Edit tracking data

__________________________________________________

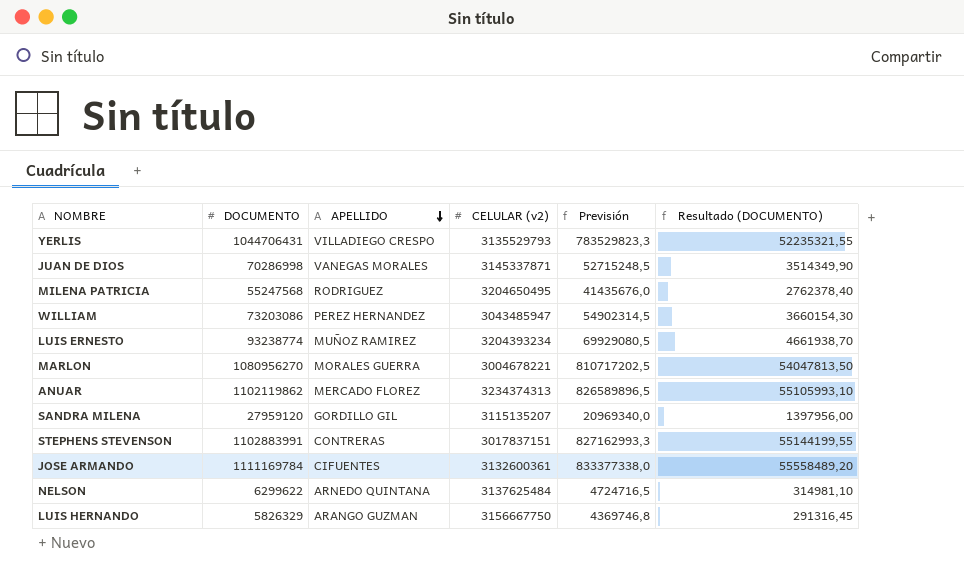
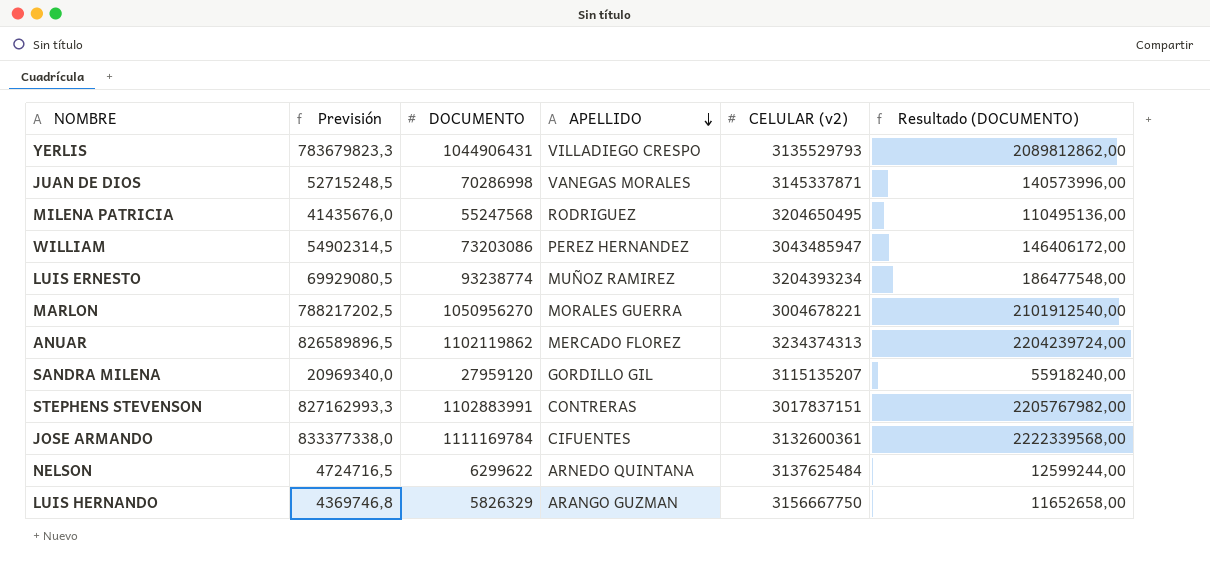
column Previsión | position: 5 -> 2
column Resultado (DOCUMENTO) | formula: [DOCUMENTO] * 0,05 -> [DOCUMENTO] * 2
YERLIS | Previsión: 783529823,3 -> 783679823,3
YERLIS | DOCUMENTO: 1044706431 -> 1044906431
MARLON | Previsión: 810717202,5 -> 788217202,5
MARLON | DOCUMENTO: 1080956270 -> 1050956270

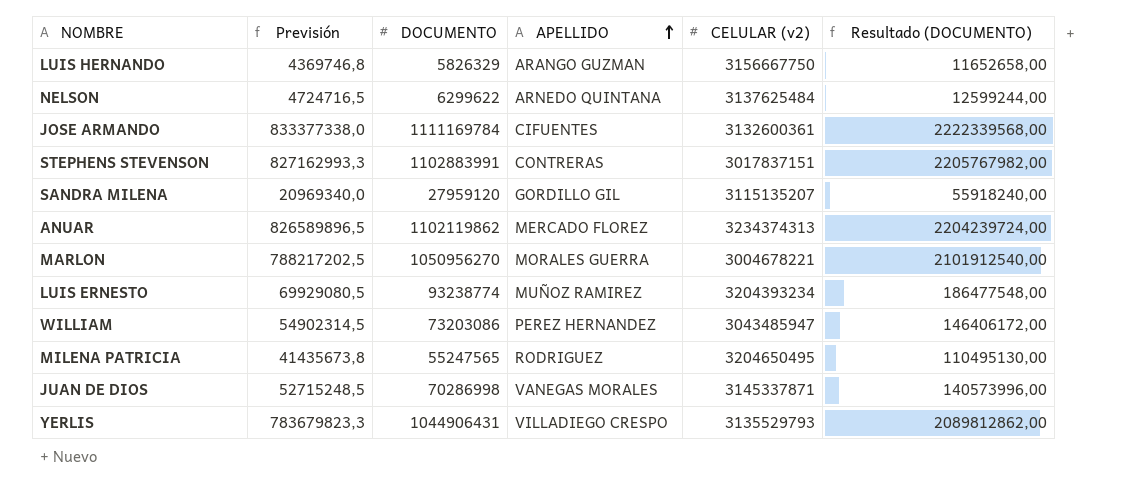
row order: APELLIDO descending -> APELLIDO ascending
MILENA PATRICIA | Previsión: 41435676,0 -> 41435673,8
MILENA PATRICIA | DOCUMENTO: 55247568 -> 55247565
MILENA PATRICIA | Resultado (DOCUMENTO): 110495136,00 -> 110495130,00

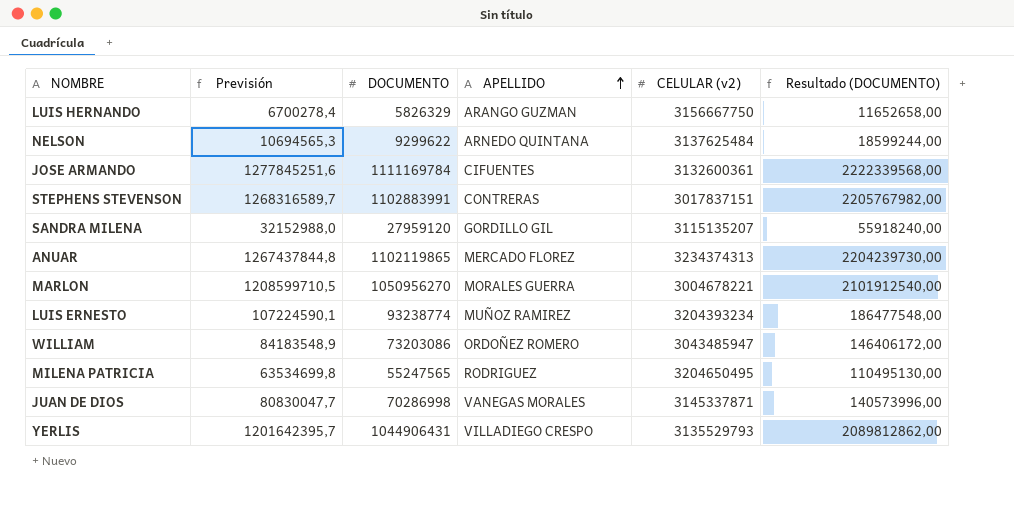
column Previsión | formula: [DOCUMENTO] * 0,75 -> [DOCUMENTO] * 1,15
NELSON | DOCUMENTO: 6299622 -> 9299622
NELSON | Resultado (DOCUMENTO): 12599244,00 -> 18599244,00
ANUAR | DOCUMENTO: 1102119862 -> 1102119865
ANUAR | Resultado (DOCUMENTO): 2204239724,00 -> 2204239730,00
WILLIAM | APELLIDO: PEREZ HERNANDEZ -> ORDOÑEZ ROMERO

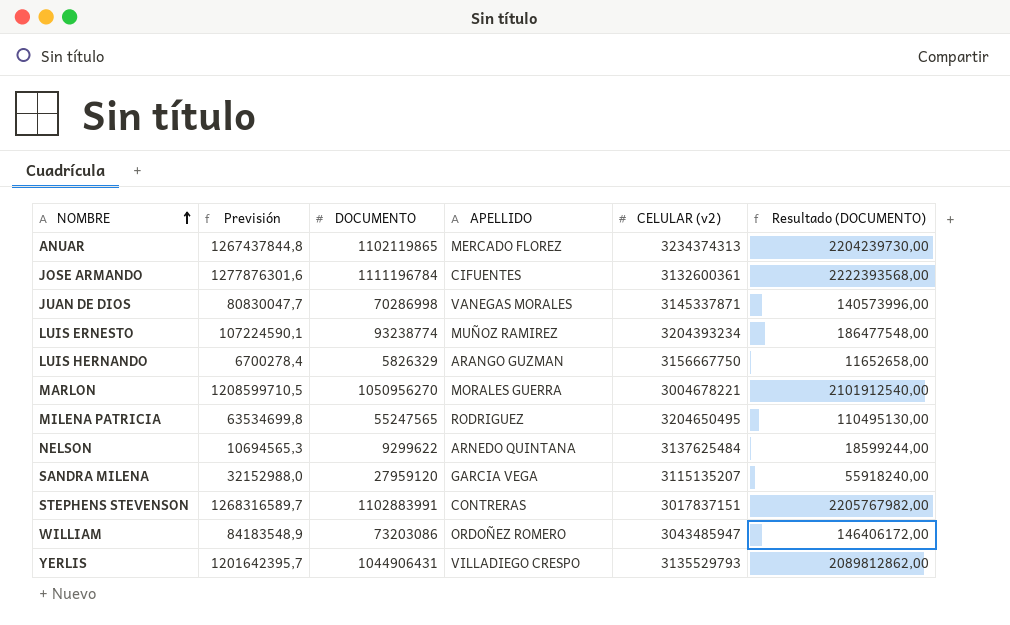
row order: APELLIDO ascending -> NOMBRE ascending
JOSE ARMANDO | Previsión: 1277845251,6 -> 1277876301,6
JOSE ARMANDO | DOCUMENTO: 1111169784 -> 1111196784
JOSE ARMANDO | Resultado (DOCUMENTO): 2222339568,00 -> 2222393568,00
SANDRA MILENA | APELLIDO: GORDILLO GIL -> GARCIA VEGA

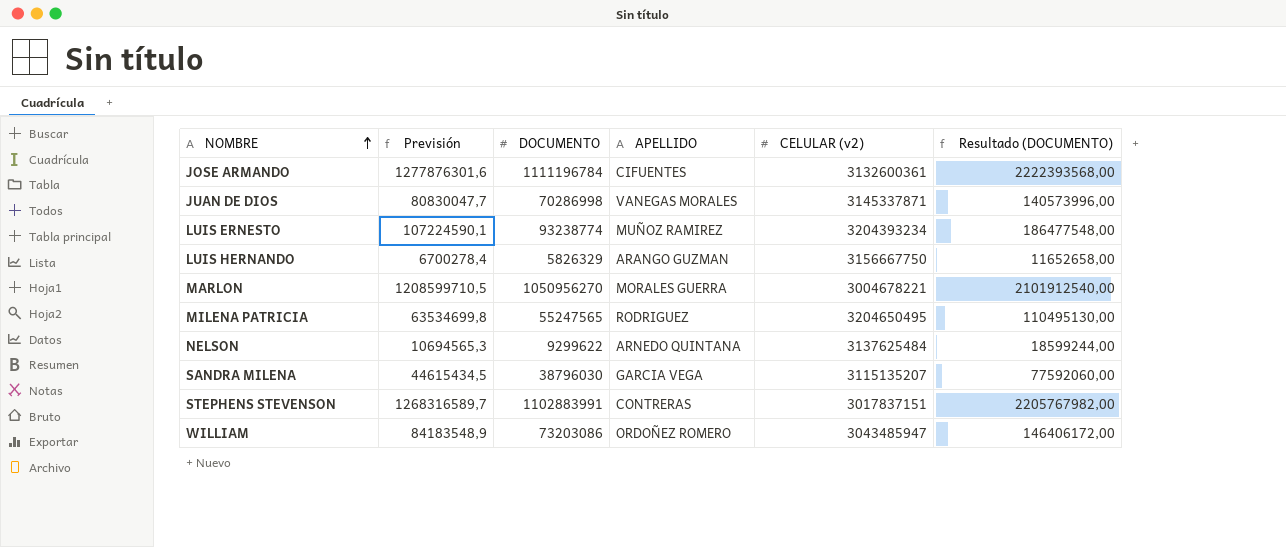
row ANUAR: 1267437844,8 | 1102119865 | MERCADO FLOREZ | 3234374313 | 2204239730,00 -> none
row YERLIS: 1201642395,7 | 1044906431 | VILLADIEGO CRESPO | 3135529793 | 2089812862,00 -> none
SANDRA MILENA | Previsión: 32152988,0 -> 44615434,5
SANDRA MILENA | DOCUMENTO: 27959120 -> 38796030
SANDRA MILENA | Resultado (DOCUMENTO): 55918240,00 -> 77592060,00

__________________________________________________

The range to set down runs from the line containing "JOSE ARMANDO | DOCUMENTO: 1111169784" through the final line of the data, both ends included; give it exactly and drop the pictures.

▶ **Expected answer**:
JOSE ARMANDO | DOCUMENTO: 1111169784 -> 1111196784
JOSE ARMANDO | Resultado (DOCUMENTO): 2222339568,00 -> 2222393568,00
SANDRA MILENA | APELLIDO: GORDILLO GIL -> GARCIA VEGA

row ANUAR: 1267437844,8 | 1102119865 | MERCADO FLOREZ | 3234374313 | 2204239730,00 -> none
row YERLIS: 1201642395,7 | 1044906431 | VILLADIEGO CRESPO | 3135529793 | 2089812862,00 -> none
SANDRA MILENA | Previsión: 32152988,0 -> 44615434,5
SANDRA MILENA | DOCUMENTO: 27959120 -> 38796030
SANDRA MILENA | Resultado (DOCUMENTO): 55918240,00 -> 77592060,00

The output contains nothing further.